Vilchjo: Mi bedaŭras! Sorry. I new in town and my English not so good.
Tiffani: Oh! Sorry! What can I do for you?
Vilchjo: I need help find.. um, how say?, dungo. 4
Tiffani: Ewww. (she slams the door shut)
Maximilian: (looking up again, surprised) Wer war das jetzt?
Tiffani: That creepy Esperanto-speaking guy again. Now he’s talking about poop. Yuck!
Maximilian: Was?!
Pablo: ¿Qué pasa?
Maximilian: Ich weiß es wirklich nicht.

(Chuck opens the door and enters, freshly showered, closing the door behind him.)

Chuck: Hey guys. Wassup? So, Maxxy, what’s shaking?
Maximilian: Ich möchte—
Chuck: Hey, wait, Maxxy. You know my Deutsch ain’t the best.

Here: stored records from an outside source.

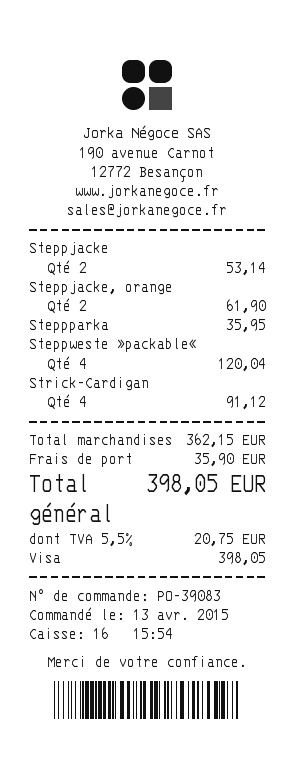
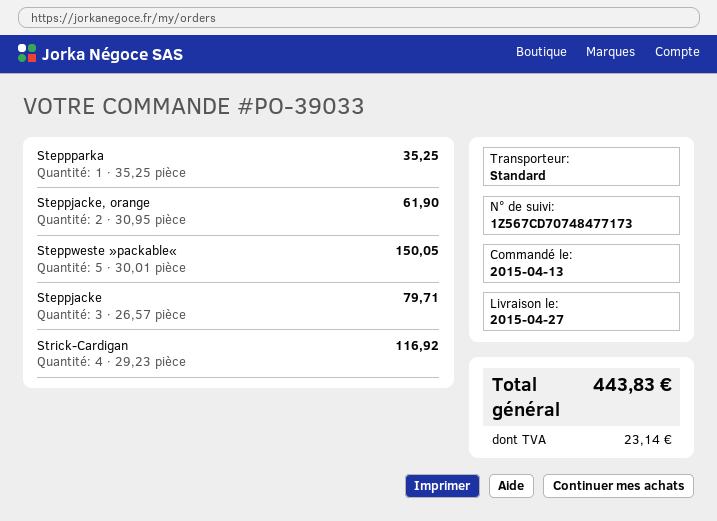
order number: PO-39083 -> PO-39033
Steppjacke: 2 for 53.14 -> 3 for 79.71
Steppparka: 1 for 35.95 -> 1 for 35.25
Steppweste »packable«: 4 for 120.04 -> 5 for 150.05
Strick-Cardigan: 4 for 91.12 -> 4 for 116.92
shipping: 35.90 -> none
tax: 20.75 -> 23.14
total: 398.05 -> 443.83

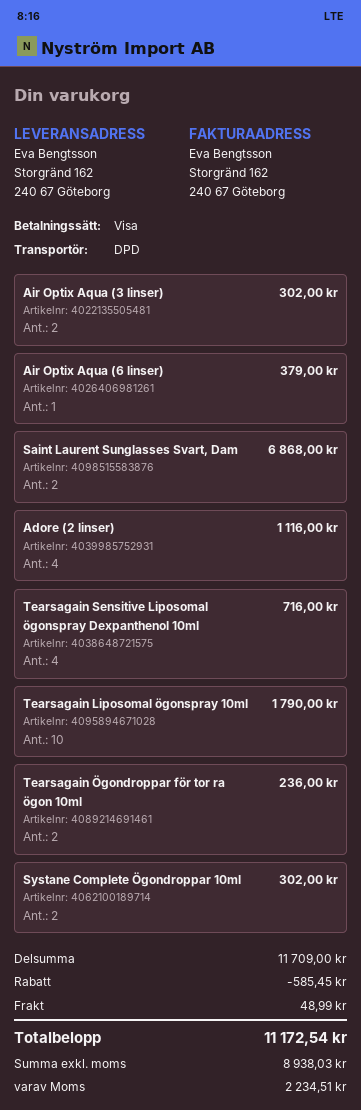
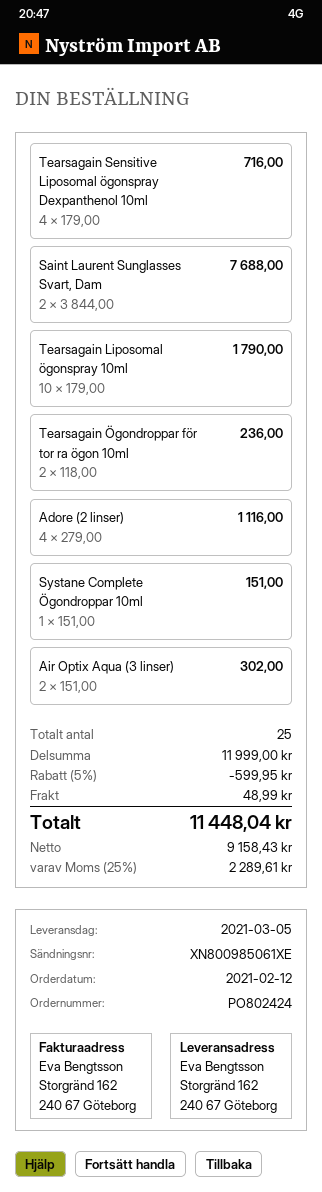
Air Optix Aqua (6 linser): 1 for 379.00 -> none
Saint Laurent Sunglasses Svart, Dam: 2 for 6868.00 -> 2 for 7688.00
Systane Complete Ögondroppar 10ml: 2 for 302.00 -> 1 for 151.00
subtotal: 11709.00 -> 11999.00
discount: 585.45 -> 599.95
net: 8938.03 -> 9158.43
tax: 2234.51 -> 2289.61
total: 11172.54 -> 11448.04

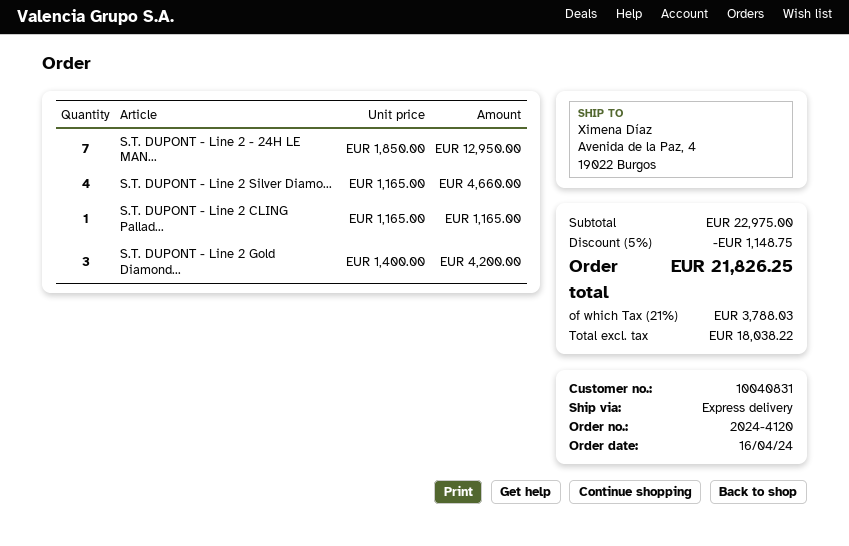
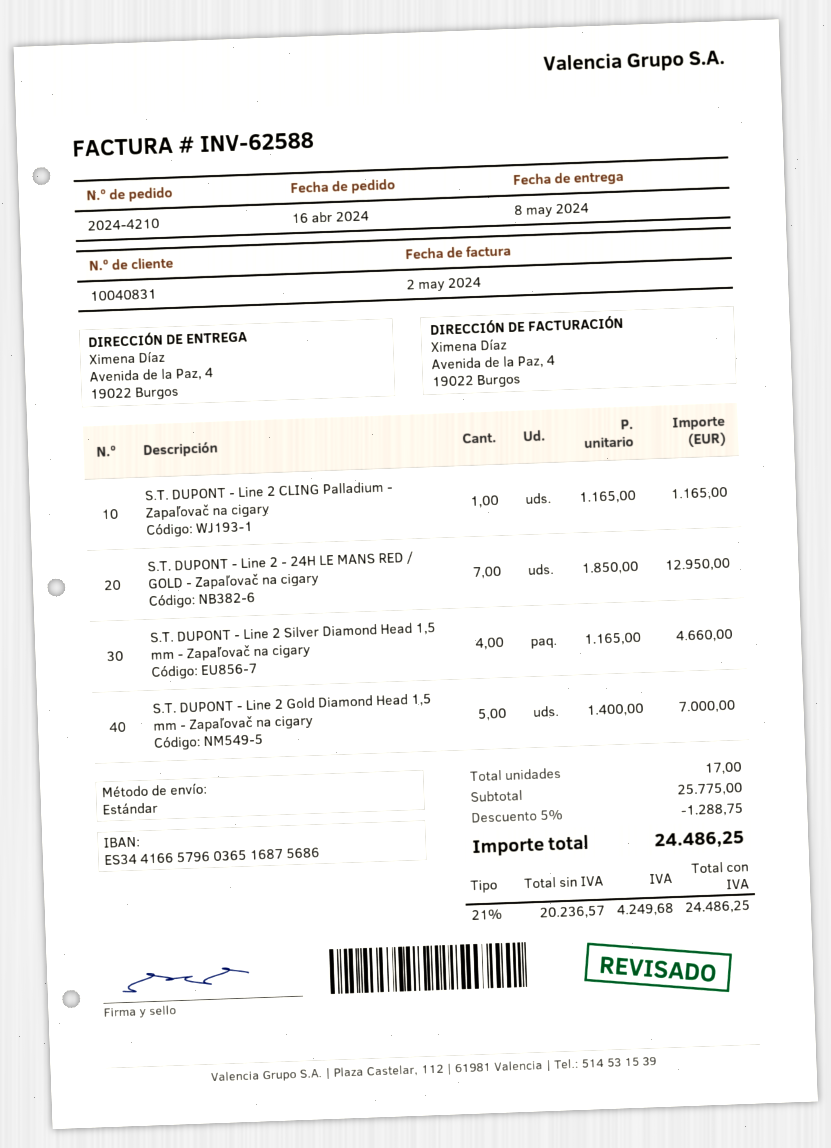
order number: 2024-4120 -> 2024-4210
shipping method: express -> standard
S.T. DUPONT - Line 2 Gold Diamond...: 3 x 1400.00 = 4200.00 -> 5 x 1400.00 = 7000.00
subtotal: 22975.00 -> 25775.00
discount: 5% = 1148.75 -> 5% = 1288.75
net: 18038.22 -> 20236.57
tax: 21% = 3788.03 -> 21% = 4249.68
total: 21826.25 -> 24486.25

Try to say it in English.
Maximilian: Okay. I’d like to become5 a new car.
Chuck: Never mind, you better stick to German.
Maximilian: Was nun?

(Nigel opens the door and enters, freshly showered, closing the door behind him.)

(The doorbell rings. Tiffani once again runs to open it, once again revealing Vilchjo, the new Esperanto-speaking neighbor from down the hall.)

Tiffani: Ewww. (she slams the door shut)

(Maximilian goes to the door and opens it, revealing a stunned Vilchjo.)

Maximilian: Hallo?
Vilchjo: Hello. My English not so good. Sorry. But I study so pretty lady not slam door. I need help find job.

(Tiffani overhears and comes to the door, abashed.)

Tiffani: I’m so sorry. I didn’t understand you. Let me make it up to you. Um.. I have a peach. (looks around for the peach, but can’t find it) Would you like my peach?
Vilchjo: Sorry. What you say?
Tiffani: Peach! Do you want my peach? (still looking for the peach, still not finding the peach) You know, “peach-o”?6

(Vilchjo, ashen-faced, slams the door in his own face and is heard to run away down the hall. A moment later the doorbell rings. Tiffani runs over to answer it again.)

Tiffani: (throwing the door open) Oh, Vilchjo, I’m so sorry!

(Eleanor, Louane, Hannah, and Gabriela are all standing there. Giovanni is behind them.)

Louane: Qui est Vilchjo?
Tiffani: Never mind. Let’s go shopping!

(All the girls squeal with excitement, then leave. Giovanni enters, closing the door.)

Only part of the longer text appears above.